══ PROVIDED ENTRIES

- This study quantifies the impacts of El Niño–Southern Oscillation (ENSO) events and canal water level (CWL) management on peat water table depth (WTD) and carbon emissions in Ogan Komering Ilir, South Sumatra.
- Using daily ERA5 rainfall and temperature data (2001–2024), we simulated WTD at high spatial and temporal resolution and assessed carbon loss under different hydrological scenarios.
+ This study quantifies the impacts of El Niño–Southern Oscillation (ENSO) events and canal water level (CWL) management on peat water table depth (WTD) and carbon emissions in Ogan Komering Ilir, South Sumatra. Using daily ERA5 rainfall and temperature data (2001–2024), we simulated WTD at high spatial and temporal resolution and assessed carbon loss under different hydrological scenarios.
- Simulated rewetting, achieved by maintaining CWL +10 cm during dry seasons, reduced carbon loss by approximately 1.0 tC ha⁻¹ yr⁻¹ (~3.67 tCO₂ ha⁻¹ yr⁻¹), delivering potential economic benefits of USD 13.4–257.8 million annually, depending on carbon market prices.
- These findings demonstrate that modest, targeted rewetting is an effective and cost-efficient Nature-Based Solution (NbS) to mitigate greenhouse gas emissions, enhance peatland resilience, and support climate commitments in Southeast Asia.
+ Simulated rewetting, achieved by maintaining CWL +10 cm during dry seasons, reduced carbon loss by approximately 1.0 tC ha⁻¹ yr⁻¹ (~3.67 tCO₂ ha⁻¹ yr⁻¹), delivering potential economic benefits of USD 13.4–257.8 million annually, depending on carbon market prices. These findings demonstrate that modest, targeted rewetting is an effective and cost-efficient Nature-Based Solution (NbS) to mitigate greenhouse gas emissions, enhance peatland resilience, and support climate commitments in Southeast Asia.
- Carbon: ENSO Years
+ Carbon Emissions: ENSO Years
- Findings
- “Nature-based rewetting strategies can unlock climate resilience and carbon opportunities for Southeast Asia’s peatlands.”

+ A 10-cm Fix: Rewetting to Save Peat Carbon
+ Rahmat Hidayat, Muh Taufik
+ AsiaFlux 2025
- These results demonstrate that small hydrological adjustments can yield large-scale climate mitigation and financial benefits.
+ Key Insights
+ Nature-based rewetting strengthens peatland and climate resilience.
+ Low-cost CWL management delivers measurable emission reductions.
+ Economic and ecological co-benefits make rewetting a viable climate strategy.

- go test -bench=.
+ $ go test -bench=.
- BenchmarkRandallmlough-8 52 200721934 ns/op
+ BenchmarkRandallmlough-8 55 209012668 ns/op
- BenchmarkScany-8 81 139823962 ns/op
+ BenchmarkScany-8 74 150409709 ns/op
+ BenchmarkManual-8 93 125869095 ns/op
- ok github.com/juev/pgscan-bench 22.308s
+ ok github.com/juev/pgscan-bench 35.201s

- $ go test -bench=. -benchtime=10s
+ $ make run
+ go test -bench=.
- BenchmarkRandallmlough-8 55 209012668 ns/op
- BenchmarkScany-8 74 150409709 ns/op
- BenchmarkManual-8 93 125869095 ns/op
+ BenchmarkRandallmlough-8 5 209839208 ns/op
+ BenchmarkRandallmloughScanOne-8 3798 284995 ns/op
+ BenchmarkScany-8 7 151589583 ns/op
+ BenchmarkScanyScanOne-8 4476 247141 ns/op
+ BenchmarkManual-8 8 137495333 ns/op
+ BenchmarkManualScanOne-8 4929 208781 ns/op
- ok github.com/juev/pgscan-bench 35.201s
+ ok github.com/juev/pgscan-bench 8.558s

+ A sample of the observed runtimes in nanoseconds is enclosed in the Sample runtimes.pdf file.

════

## ABOUT THIS TASK:
Render every record verbatim. Nothing should be left out.

## RESPONSE TO THE TASK:
- This study quantifies the impacts of El Niño–Southern Oscillation (ENSO) events and canal water level (CWL) management on peat water table depth (WTD) and carbon emissions in Ogan Komering Ilir, South Sumatra.
- Using daily ERA5 rainfall and temperature data (2001–2024), we simulated WTD at high spatial and temporal resolution and assessed carbon loss under different hydrological scenarios.
+ This study quantifies the impacts of El Niño–Southern Oscillation (ENSO) events and canal water level (CWL) management on peat water table depth (WTD) and carbon emissions in Ogan Komering Ilir, South Sumatra. Using daily ERA5 rainfall and temperature data (2001–2024), we simulated WTD at high spatial and temporal resolution and assessed carbon loss under different hydrological scenarios.
- Simulated rewetting, achieved by maintaining CWL +10 cm during dry seasons, reduced carbon loss by approximately 1.0 tC ha⁻¹ yr⁻¹ (~3.67 tCO₂ ha⁻¹ yr⁻¹), delivering potential economic benefits of USD 13.4–257.8 million annually, depending on carbon market prices.
- These findings demonstrate that modest, targeted rewetting is an effective and cost-efficient Nature-Based Solution (NbS) to mitigate greenhouse gas emissions, enhance peatland resilience, and support climate commitments in Southeast Asia.
+ Simulated rewetting, achieved by maintaining CWL +10 cm during dry seasons, reduced carbon loss by approximately 1.0 tC ha⁻¹ yr⁻¹ (~3.67 tCO₂ ha⁻¹ yr⁻¹), delivering potential economic benefits of USD 13.4–257.8 million annually, depending on carbon market prices. These findings demonstrate that modest, targeted rewetting is an effective and cost-efficient Nature-Based Solution (NbS) to mitigate greenhouse gas emissions, enhance peatland resilience, and support climate commitments in Southeast Asia.
- Carbon: ENSO Years
+ Carbon Emissions: ENSO Years
- Findings
- “Nature-based rewetting strategies can unlock climate resilience and carbon opportunities for Southeast Asia’s peatlands.”

+ A 10-cm Fix: Rewetting to Save Peat Carbon
+ Rahmat Hidayat, Muh Taufik
+ AsiaFlux 2025
- These results demonstrate that small hydrological adjustments can yield large-scale climate mitigation and financial benefits.
+ Key Insights
+ Nature-based rewetting strengthens peatland and climate resilience.
+ Low-cost CWL management delivers measurable emission reductions.
+ Economic and ecological co-benefits make rewetting a viable climate strategy.

- go test -bench=.
+ $ go test -bench=.
- BenchmarkRandallmlough-8 52 200721934 ns/op
+ BenchmarkRandallmlough-8 55 209012668 ns/op
- BenchmarkScany-8 81 139823962 ns/op
+ BenchmarkScany-8 74 150409709 ns/op
+ BenchmarkManual-8 93 125869095 ns/op
- ok github.com/juev/pgscan-bench 22.308s
+ ok github.com/juev/pgscan-bench 35.201s

- $ go test -bench=. -benchtime=10s
+ $ make run
+ go test -bench=.
- BenchmarkRandallmlough-8 55 209012668 ns/op
- BenchmarkScany-8 74 150409709 ns/op
- BenchmarkManual-8 93 125869095 ns/op
+ BenchmarkRandallmlough-8 5 209839208 ns/op
+ BenchmarkRandallmloughScanOne-8 3798 284995 ns/op
+ BenchmarkScany-8 7 151589583 ns/op
+ BenchmarkScanyScanOne-8 4476 247141 ns/op
+ BenchmarkManual-8 8 137495333 ns/op
+ BenchmarkManualScanOne-8 4929 208781 ns/op
- ok github.com/juev/pgscan-bench 35.201s
+ ok github.com/juev/pgscan-bench 8.558s

+ A sample of the observed runtimes in nanoseconds is enclosed in the Sample runtimes.pdf file.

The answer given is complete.